Dataset Source Error Hard PL Robust PL Entropy Softmax PL

Conjugate PL Ours

SVHN MNIST 28.33 20.21 19.73 14.28 16.54 10.73

SVHN USPS 31.58 23.32 26.12 23.12 24.07 21.62

SVHN MNISTM 61.69 50.73 51.35 49.33 50.47 47.59

Image Net-R 64.19 58.52 59.46 58.25 56.62 55.63

Vis DA-C 58.13 40.43 45.44 44.11 39.63 38.42

Table 3: Target error when adapting models trained via polyloss on source domains across different domain adaptation benchmarks. Conjugate pseudo-labeling offers consistent and substantial gains over previous approaches across three datasets.

Figure 2: Task Loss (Poly Loss ϵ = 6) evaluated on CIFAR-10-C test data during test-time adaptation.

Furthermore, on CIFAR-10-C and Image Net-C, we find that adapting polyloss classifiers via conjugate PL improves the performance over all methods applied to cross-entropy trained source classifiers. For e.g., on Image Net-C, the performance improves from 45.34% to 44.01%. However, this is only true when using the proposed conjugate PL. If we just did softmax-entropy minimization (even with temperature scaling), the final adapted performance of a polyloss classifier (45.5%) is in fact worse than that of a cross-entropy classifier (45.34%). Our results suggest that as we develop new training losses that improve the source classifiers, it is important to adapt via conjugate pseudo-labeling to reap the maximum gains.

Similarly, we experiment with the case when the source classifier is trained using squared loss on the CIFAR-10 and CIFAR-100 datasets, and observe consistent gains using the proposed conjugate pseudo-labels over the baselines. For example, on CIFAR-10-C, TTA using conjugate PL gives and error of 12.87%, outperforming baselines like ENT (13.24%) and Softmax PL (31.81%). Table 5 in Appendix A.7 shows the detailed results.

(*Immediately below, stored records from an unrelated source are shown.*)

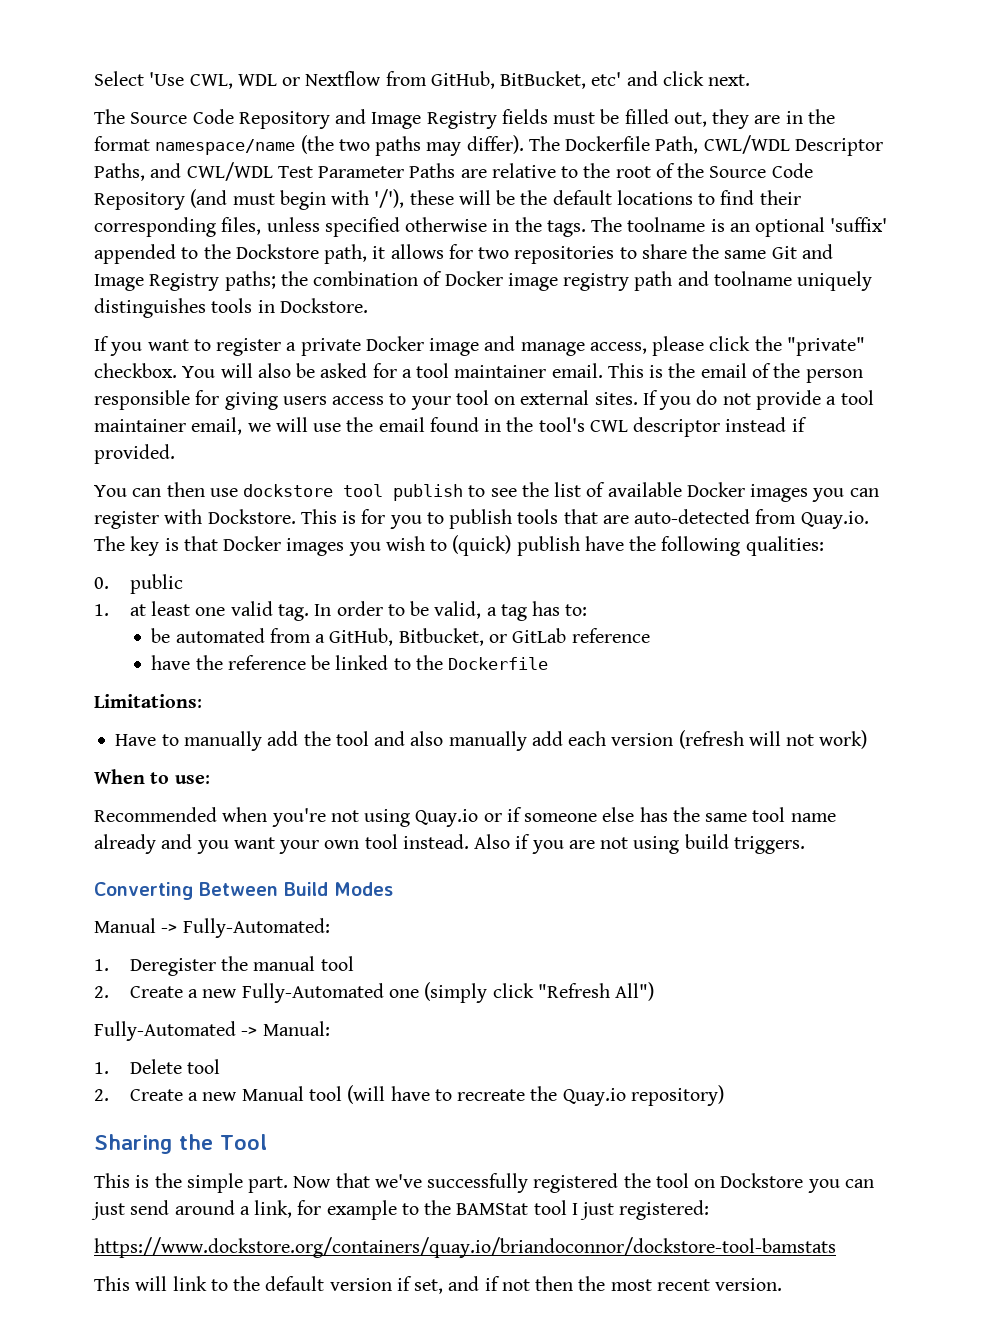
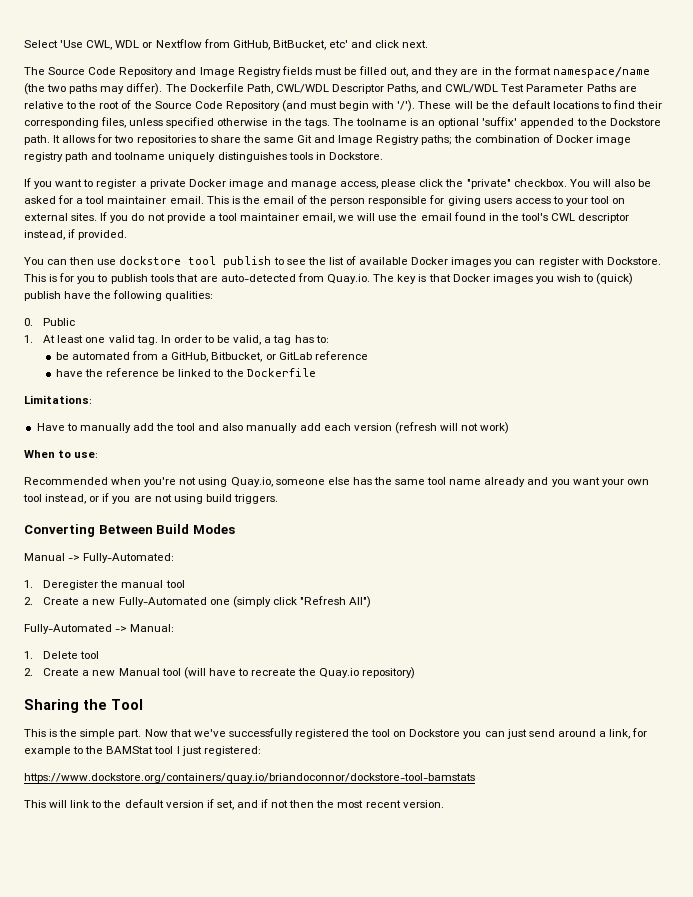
- The Source Code Repository and Image Registry fields must be filled out, they are in the format namespace/name (the two paths may differ).
+ The Source Code Repository and Image Registry fields must be filled out, and they are in the format namespace/name (the two paths may differ).
- The Dockerfile Path, CWL/WDL Descriptor Paths, and CWL/WDL Test Parameter Paths are relative to the root of the Source Code Repository (and must begin with '/'), these will be the default locations to find their corresponding files, unless specified otherwise in the tags.
+ The Dockerfile Path, CWL/WDL Descriptor Paths, and CWL/WDL Test Parameter Paths are relative to the root of the Source Code Repository (and must begin with '/'). These will be the default locations to find their corresponding files, unless specified otherwise in the tags.
- The toolname is an optional 'suffix' appended to the Dockstore path, it allows for two repositories to share the same Git and Image Registry paths; the combination of Docker image registry path and toolname uniquely distinguishes tools in Dockstore.
+ The toolname is an optional 'suffix' appended to the Dockstore path. It allows for two repositories to share the same Git and Image Registry paths; the combination of Docker image registry path and toolname uniquely distinguishes tools in Dockstore.
- If you do not provide a tool maintainer email, we will use the email found in the tool's CWL descriptor instead if provided.
+ If you do not provide a tool maintainer email, we will use the email found in the tool's CWL descriptor instead, if provided.
- 0. public
- 1. at least one valid tag.
+ 0. Public
+ 1. At least one valid tag.
- Recommended when you're not using Quay.io or if someone else has the same tool name already and you want your own tool instead. Also if you are not using build triggers.
+ Recommended when you're not using Quay.io, someone else has the same tool name already and you want your own tool instead, or if you are not using build triggers.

Comparing Table 1 and Table 2, we see that the relative ordering between the various baselines differs. This is further evidence that the adaptation loss has to depend on the training loss, and we believe our conjugate pseudo-label approach captures this appropriately by offering consistent gains across the various settings we experimented with.

6 Related Works

Test-time adaptation methods. In recent years, the setting of test-time adaptation has gained a lot of interest with a host of different approaches proposed in the literature. One family of TTA approaches update the source classifier by minimizing an unsupervised loss on the target distribution [4, 6, 20, 22, 35, 36, 40, 43, 44, 50, 51, 54]. TENT [50] proposes to minimize the entropy of model predictions at test time. Several follow ups like [6, 35, 40, 44, 54] propose alternative TTA objectives, e.g. robust pseudo-labelling [40], likelihood ratio loss [35], entropy of marginal probability averaged across augmentations [54] and self-supervised contrastive losses [6, 49]. However, most of these objectives are heuristically designed or chosen. In this paper, we provide a principled approach of designing unsupervised objectives for TTA .

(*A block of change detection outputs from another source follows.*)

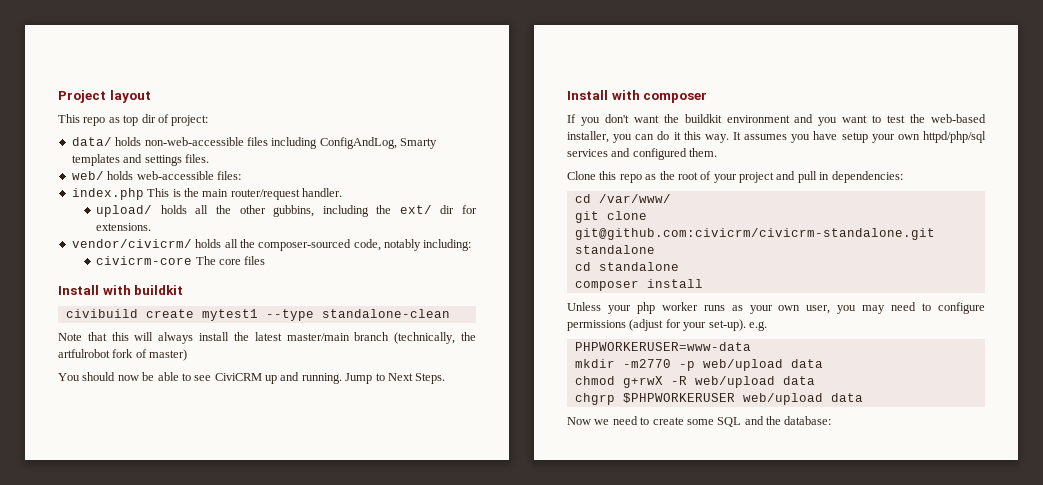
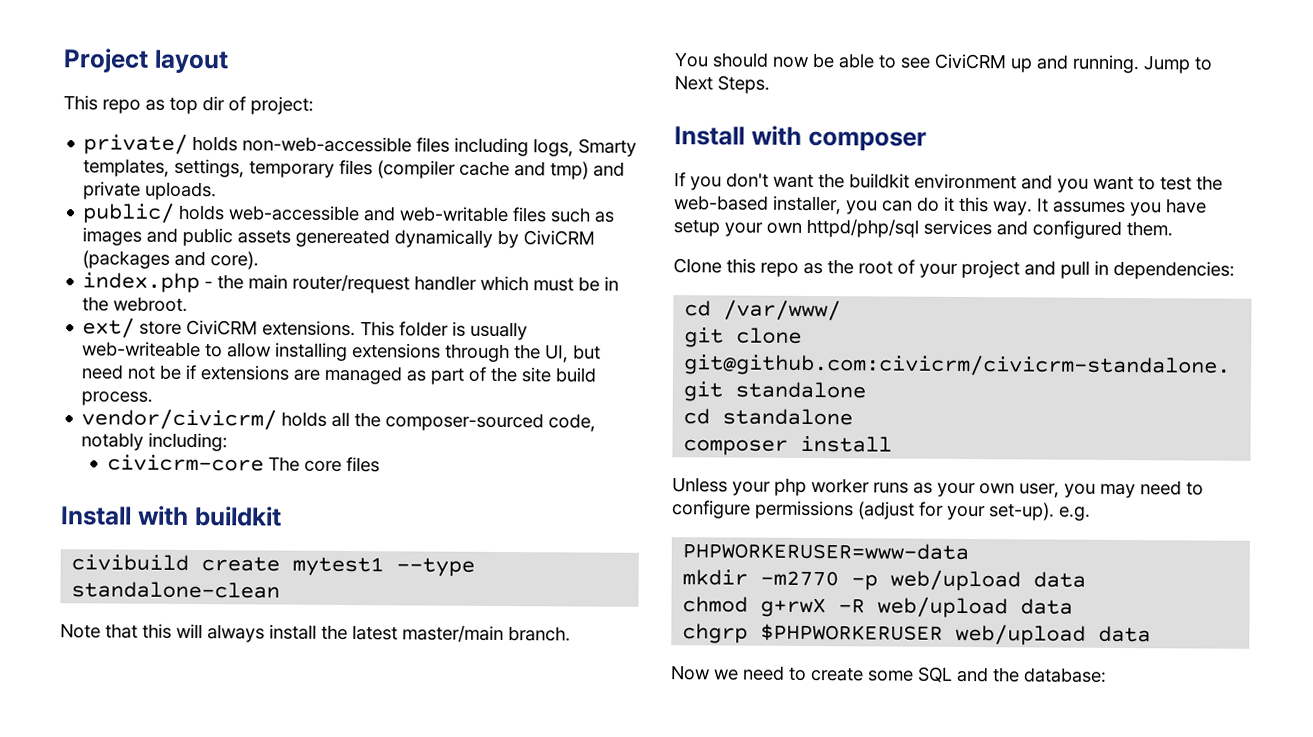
- data/ holds non-web-accessible files including ConfigAndLog, Smarty templates and settings files.
- web/ holds web-accessible files:
+ private/ holds non-web-accessible files including logs, Smarty templates, settings, temporary files (compiler cache and tmp) and private uploads.
+ public/ holds web-accessible and web-writable files such as images and public assets genereated dynamically by CiviCRM (packages and core).
- index.php This is the main router/request handler.
- upload/ holds all the other gubbins, including the ext/ dir for extensions.
+ index.php - the main router/request handler which must be in the webroot.
+ ext/ store CiviCRM extensions. This folder is usually web-writeable to allow installing extensions through the UI, but need not be if extensions are managed as part of the site build process.
- Note that this will always install the latest master/main branch (technically, the artfulrobot fork of master)
+ Note that this will always install the latest master/main branch.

Another family of approaches for test-time adaptation such as [2, 8, 13, 31, 34, 47] leverage an auxiliary self-supervised task (e.g. rotation prediction [47], masked autoencoders [10]) to update model parameters on each test sample. Crucially, these methods require modifying the source model training by augmenting the supervised training objective with an auxiliary self-supervised loss. Hence it cannot be applied to typical standard classifiers that are trained by minimizing a supervised loss on the source data.

Source-free domain adaptation. A very related setting to test-time adaptation is source-free domain adaptation, where a trained source classifier must be adapted to a target distribution of interest, although the entire target unlabeled data is available at once. SHOT [28] proposes to optimize the source hypothesis (i.e. feature extractor) with a combination of entropy minimization, diversity and self-training on pseudo-labels on the unlabeled target data. [53] promotes feature clustering on features from target distributions. [24, 26] use generative modeling to estimate the underlying source distributions for enforcing feature invariance. Such approaches typically require multiple epochs over the target data and cannot be easily adopted to work in an online fashion.

Unsupervised domain adaptation. The most canonical setting of domain adaptation involves access to labeled source data and unlabeled target data, all during training. The availability of source and target data during training lends itself to approaches that align the source and target representations in some way: [32, 33, 45, 48] match distribution statistics, [11] uses a discriminator, [46] uses self-supervised learning. However, such approaches require access to source data which might not always be feasible due to data privacy and efficiency issues.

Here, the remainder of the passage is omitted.